Metaphyseal chondrodysplasia Jansen (Jansen metaphyseal chondrodysplasia JMC) - Gen PTH1R.
The metaphyseal chondrodysplasia Jansen (JMC) is a rare disorder characterized by a phenotype of low height and different bone abnormalities such as disruption of the metaphysis of long bones, metacarpal and metatarsal delayed chin, short fingers, spine, pelvis and distorted legs. In addition, affected individuals have hypercalcemia in the first years of life. At older ages, the bone development tends to normal, but with a marked deformation and dwarfism. In some individuals also often seen in the skull sclerosis can lead to hearing loss. This disease is also associated with normal or low serum parathyroid hormones two concentrations.
This process is due to mutations in the gene PTH1R, located on the short arm of chromosome 3 (3p22-p21.1). This gene encodes a protein that is a member of the family of G - protein coupled receptors 2. This protein is a receptor for parathyroid hormone (PTH) and the like parathyroid hormone (PTHLH) hormone.
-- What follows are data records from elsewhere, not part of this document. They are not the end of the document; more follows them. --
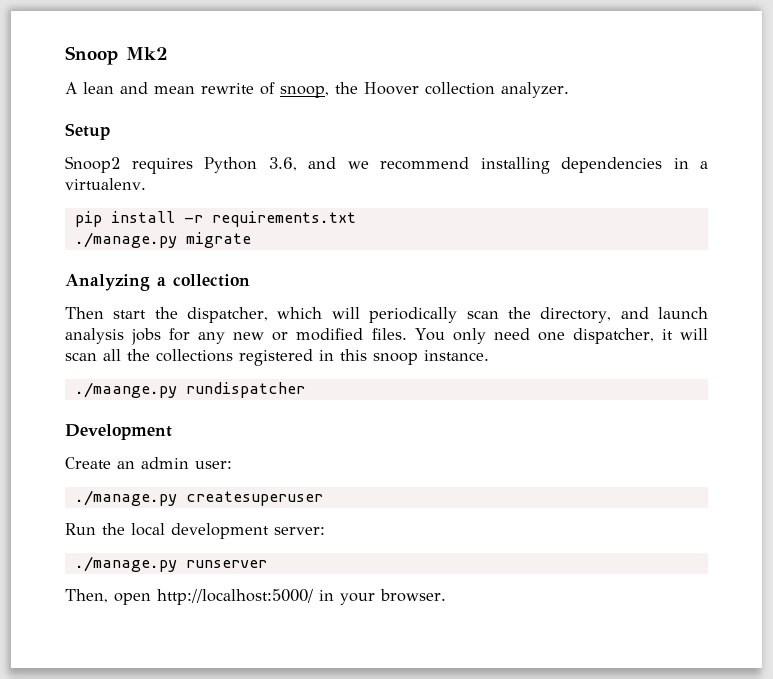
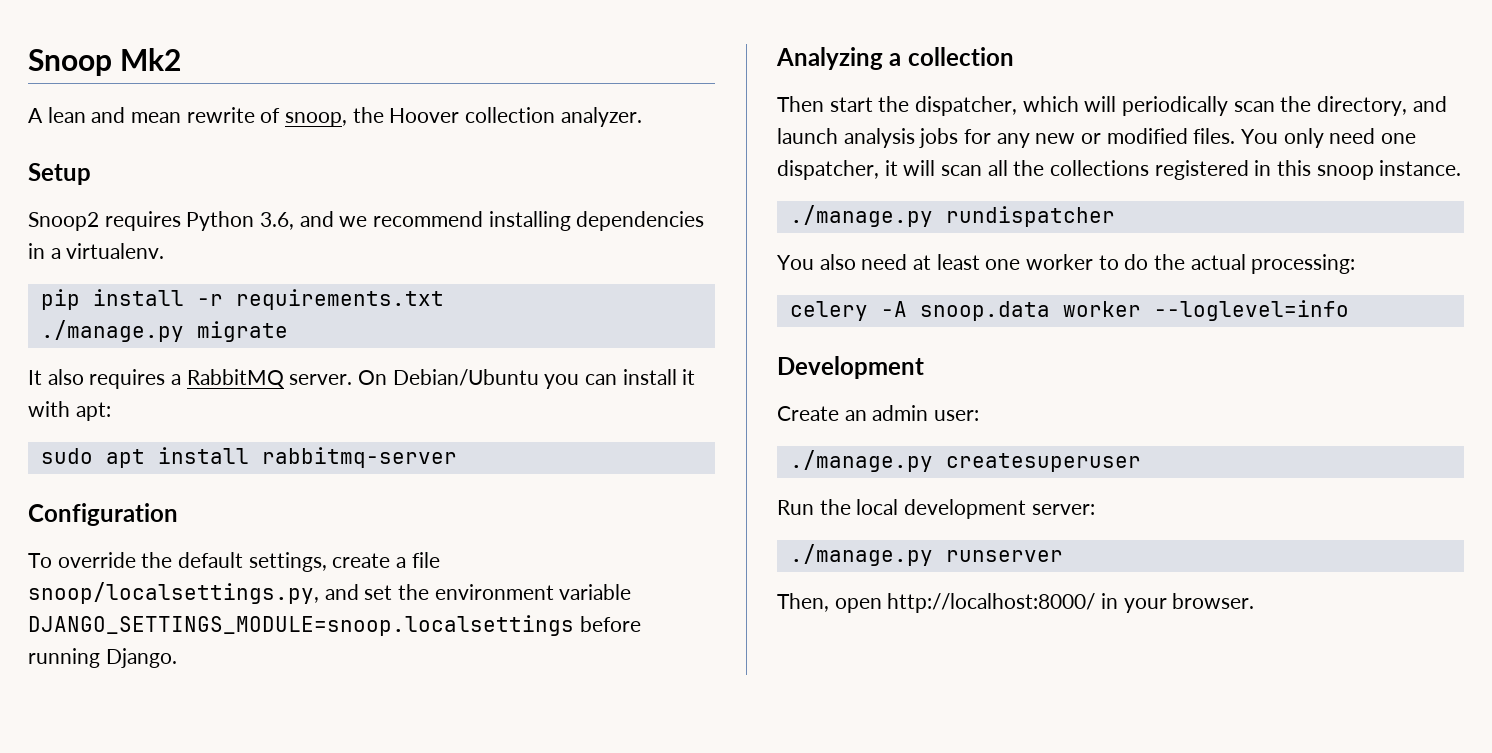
(251, 240) none -> [28,369,696,389] [28,401,111,421] [40,447,457,468] [28,503,178,526] [28,552,440,572] [28,582,632,604] [28,615,641,636] [28,648,177,668] // It also requires a RabbitMQ server. On Debian/Ubuntu you can install it with apt: // sudo apt install rabbitmq-server // Configuration // To override the default settings, create a file snoop/localsettings.py, and set the environment variable DJANGO_SETTINGS_MODULE=snoop.localsettings before running Django.
[74,382,177,398] ./maange.py -> [789,205,933,227] ./manage.py
(305, 390) none -> [777,254,1356,274] [789,300,1349,321] // You also need at least one worker to do the actual processing: // celery -A snoop.data worker --loglevel=info
[157,589,313,605] http://localhost:5000/ -> [887,593,1096,613] http://localhost:8000/

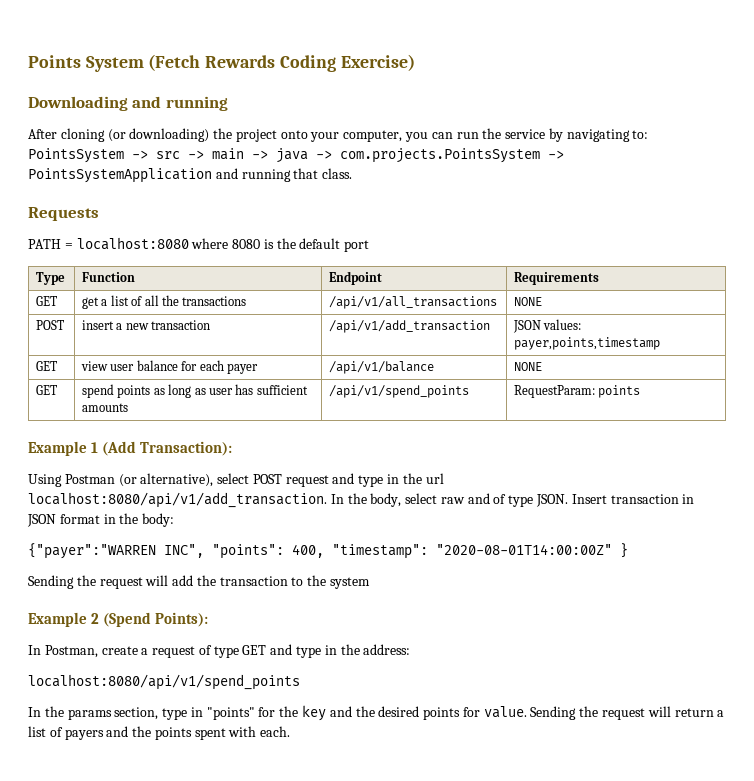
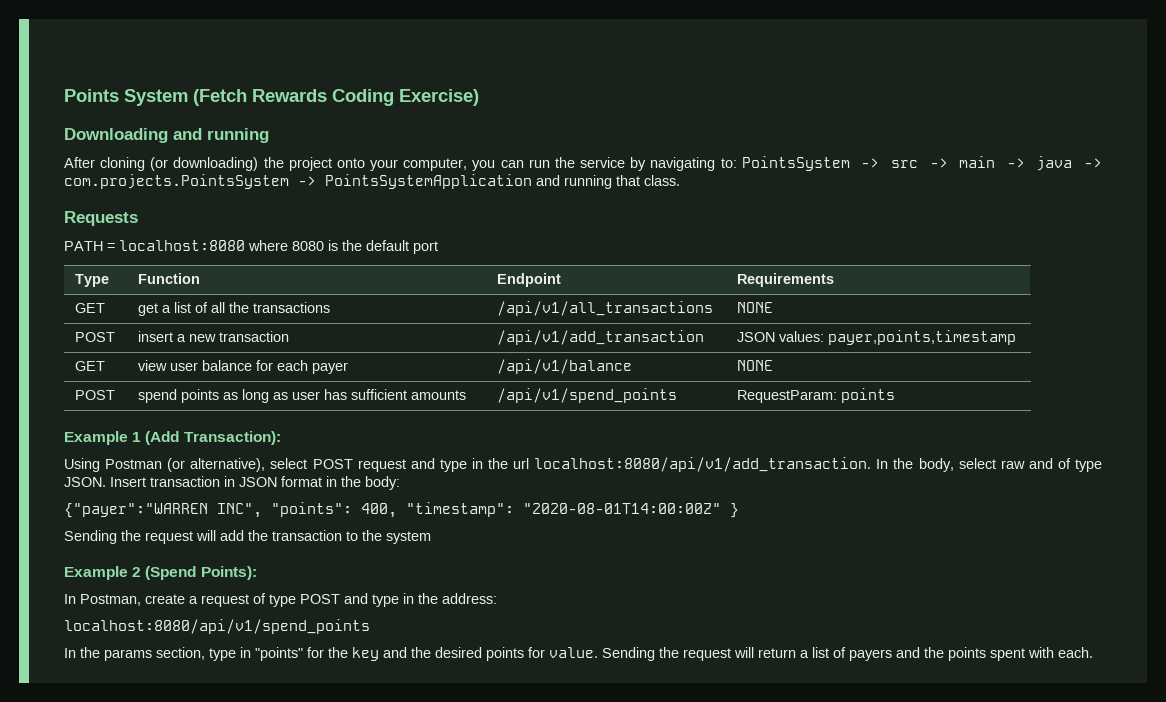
[36,385,58,395] GET -> [75,390,116,400] POST
[242,645,267,655] GET -> [300,594,340,604] POST

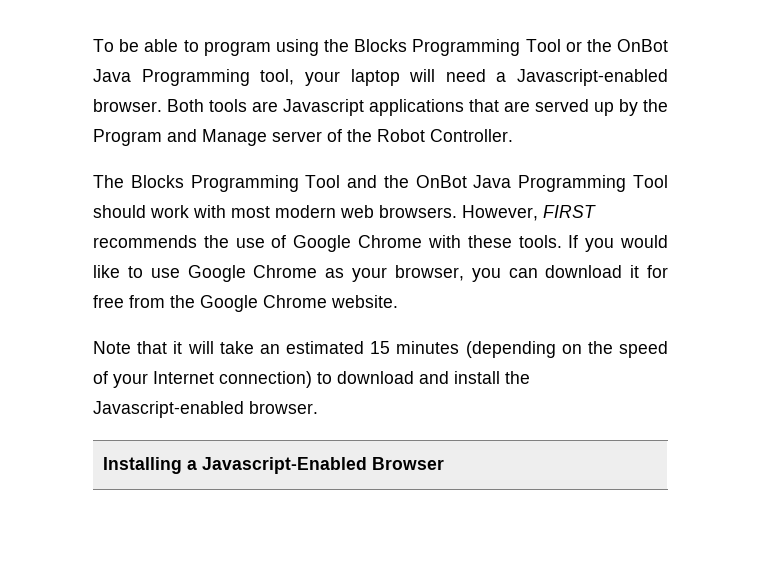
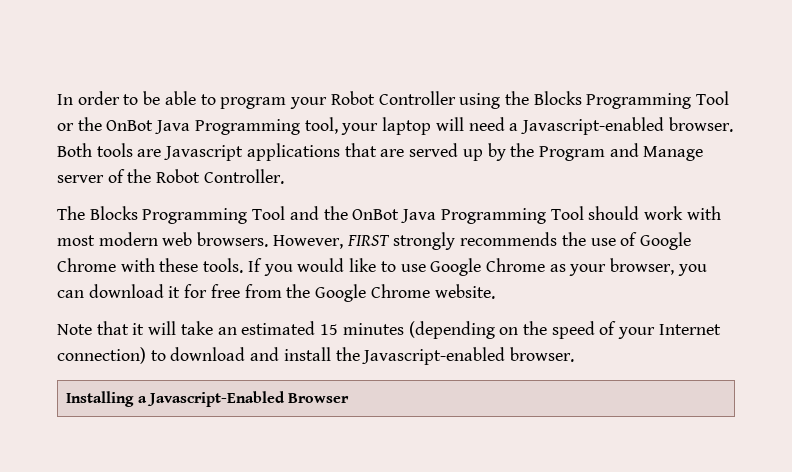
[93,39,114,52] To -> [57,91,139,105] In order to
(271, 48) none -> [290,91,456,109] your Robot Controller
(596, 211) none -> [393,232,456,250] strongly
The activity of this receptor is mediated by G proteins that activate adenylate cyclase and phosphatidylinositol-calcium.
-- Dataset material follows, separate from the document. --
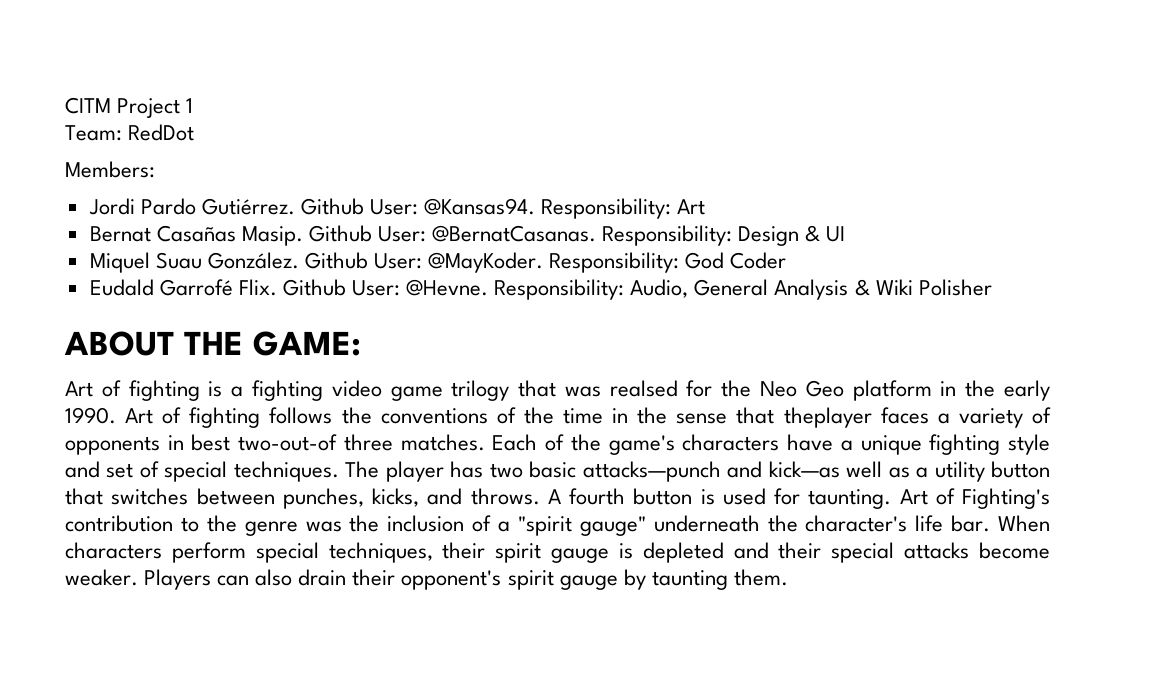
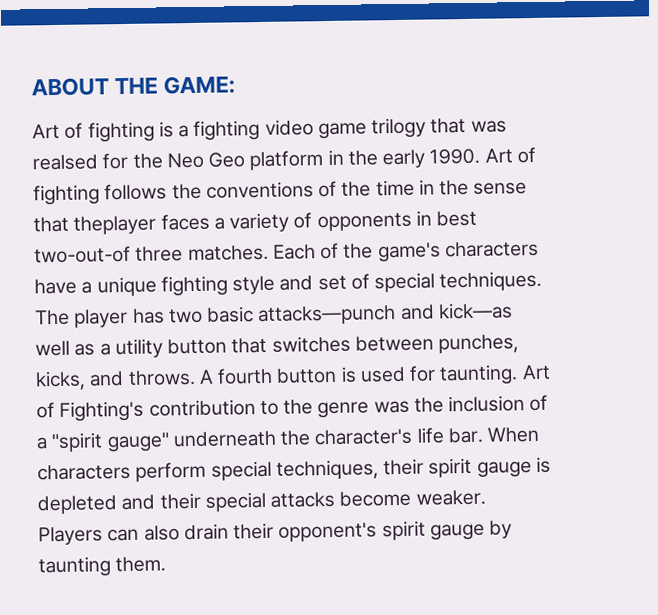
[65,97,194,118] [65,124,195,141] [65,161,155,178] [88,198,706,219] [89,225,846,246] [89,252,787,273] [89,279,992,300] CITM Project 1 // Team: RedDot // Members: // Jordi Pardo Gutiérrez. Github User: @Kansas94. Responsibility: Art // Bernat Casañas Masip. Github User: @BernatCasanas. Responsibility: Design & UI // Miquel Suau González. Github User: @MayKoder. Responsibility: God Coder // Eudald Garrofé Flix. Github User: @Hevne. Responsibility: Audio, General Analysis & Wiki Polisher // -> (31, 87) none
They have identified at least four different mutations in the gene in people with PTH1R metaphyseal chondrodysplasia Jansen (JMC). When expressed in vitro, mutations in the gene cause PTHR1 cAMP accumulation (cyclic AMP) independent of agonist. This gene is abundantly expressed in the kidney and bone, which serves as a mediator of the regulation of calcium levels and dependent phosphorus PTH and epiphyseal plate, which serves as a mediator of growth regulation and differentiation of chondrocytes dependent PTHrP. The presence of mutations in the PTHR1 gene cause constitutive activity, thus providing an explanation for the abnormal regulation of homeostasis of mineral ions and development of the epiphyseal plate in cases of JMC.
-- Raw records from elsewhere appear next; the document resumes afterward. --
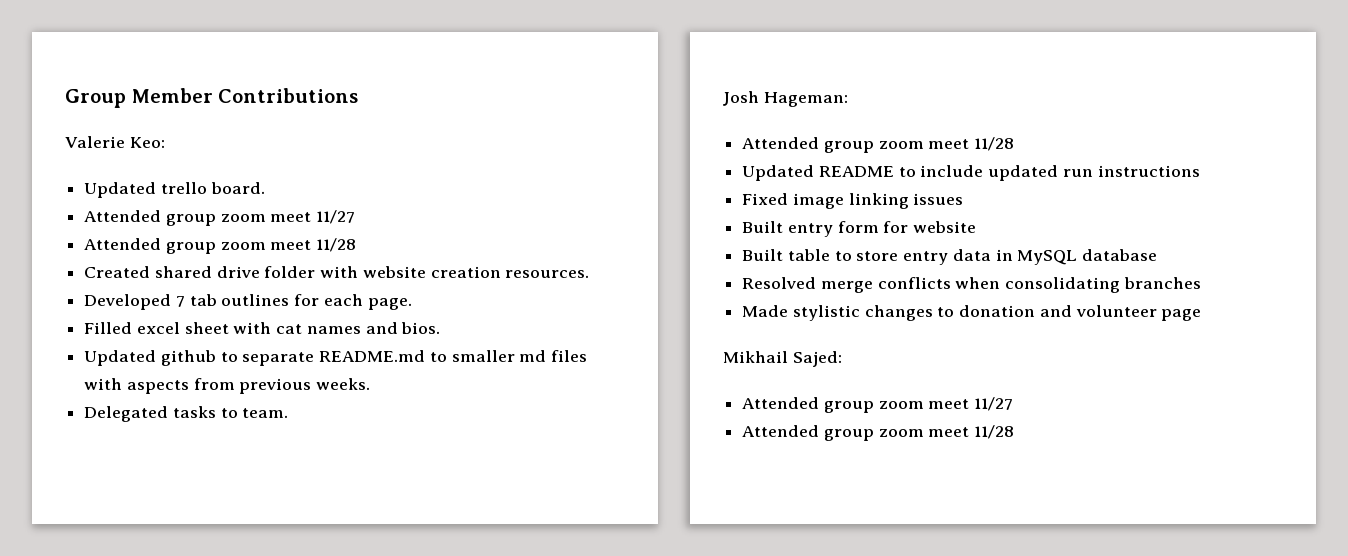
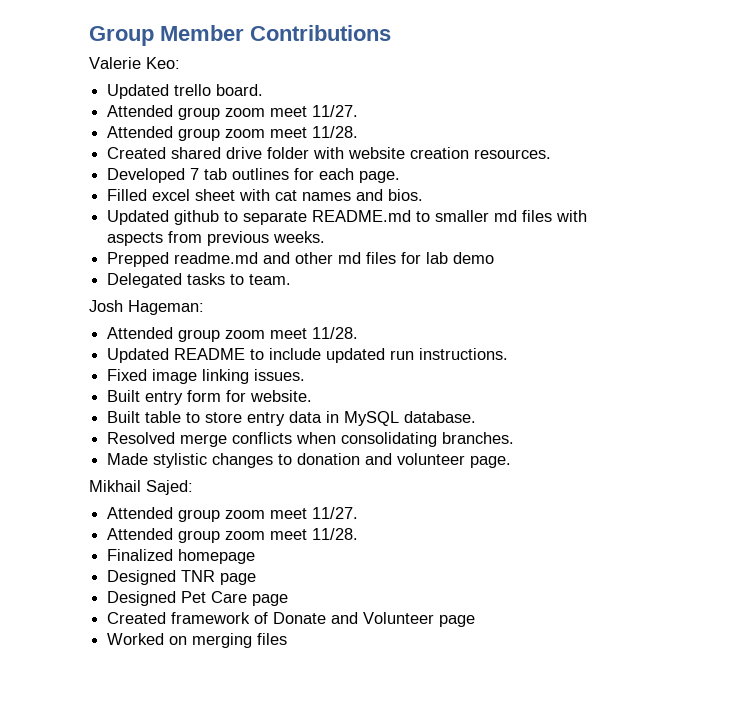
[316,210,356,224] [84,238,357,254] 11/27 // Attended group zoom meet 11/28 -> [312,105,359,117] [107,126,359,141] 11/27. // Attended group zoom meet 11/28.
(371, 384) none -> [107,252,495,267] // Prepped readme.md and other md files for lab demo
[974,137,1015,151] 11/28 -> [312,327,359,339] 11/28.
[1097,165,1200,177] instructions -> [419,348,509,360] instructions.
[913,193,964,205] issues -> [254,369,306,381] issues.
[913,221,977,233] website -> [250,390,313,402] website.
[1082,249,1158,261] database -> [404,411,477,423] database.
[1123,277,1201,289] branches -> [442,432,515,444] branches.
[1161,309,1202,321] page -> [470,456,512,468] page.
[974,397,1014,411] [742,425,1015,441] 11/27 // Attended group zoom meet 11/28 -> [312,507,359,519] [107,528,359,543] [107,549,256,564] [107,570,257,585] [107,591,289,606] [107,612,476,627] [107,633,288,648] 11/27. // Attended group zoom meet 11/28. // Finalized homepage // Designed TNR page // Designed Pet Care page // Created framework of Donate and Volunteer page // Worked on merging files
This disease is inherited as an autosomal dominant, which means that a copy of an altered gene in each cell is sufficient to express the disease.
Tests in IVAMI: in IVAMI perform detection of mutations associated with metaphyseal chondrodysplasia Jansen (JMC) using the complete PCR amplification of exons PTH1R gene, and subsequent sequencing.
Samples recommended: EDTA blood collected for separation of blood leukocytes, or impregnated sample card with dried blood (IVAMI may mail the card to deposit the blood sample).